Buddhism is a sequential path. In suttas like the Samannaphala and in texts like the Visuddhimagga, the Buddha outlines a gradual training that passes through bodily/verbal discipline and virtue (sila), suspension of and abandoning of the mental hindrances (samadhi), and the use of a collected mind to penetrate and eradicate the defilements (panna). While it is true that each phase of the path informs the other, on a more practical level it is important to address these phases in the order they are laid down by the Buddha. You simply can't access a higher phase with any success until you've developed some skill at the one that preceded it.

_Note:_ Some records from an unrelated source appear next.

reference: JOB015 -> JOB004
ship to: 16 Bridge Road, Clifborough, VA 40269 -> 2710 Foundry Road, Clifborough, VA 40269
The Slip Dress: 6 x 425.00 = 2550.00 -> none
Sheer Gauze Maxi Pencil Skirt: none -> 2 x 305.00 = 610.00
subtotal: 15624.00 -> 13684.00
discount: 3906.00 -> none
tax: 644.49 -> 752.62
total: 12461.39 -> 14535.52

Let's looking at this practically. Any recovering alcoholic will tell you that those first 24 hours are the hardest to remain sober for. They require summoning an enormous amount of will power. They are also the most important and pave the way for any further development. An alcoholic can't address the reasons for their addiction until they've suspended the symptoms. Likewise for Buddhism, I think anyone who's been at this for a while tell you that those first couple of years are also the hardest but are also instrumental in laying the foundation for further progresses in the Buddha way. The struggle of developing a consistent sitting practice teaches you so much more than how to watch the breath. The lessons you learn are invaluable and will be applicable all throughout your practice. These are not lessons that you can learn through rumination or reading the sutras. They can only be won through the sweat and tears of your body.

It's actually kind of funny that you write of not seeing any benefits. Believe it or not, the beginner's phase - that time when you are addressing the body and preparing it to work for your mind - is when benefits are the most obvious. Now is when you can actually quantify your successes. You can measure your sitting streaks. You can add a minute to your meditation timer here and there. If you are counting your breaths, you might begin to notice that you are getting to six and seven instead of just two or three.

Your work right now is getting your body onto the cushion and learning how to sit with consistency. Don't worry about anything else. Physical effort alone is transformative in ways that few people appreciate. While it might not look like it, I can assure you that your efforts to sit alone are causing deep changes in your mind. One day, and if you apply yourself to taming your body it will come sooner than you think, you will be ready to address your mind directly and access those states that have been eluding you.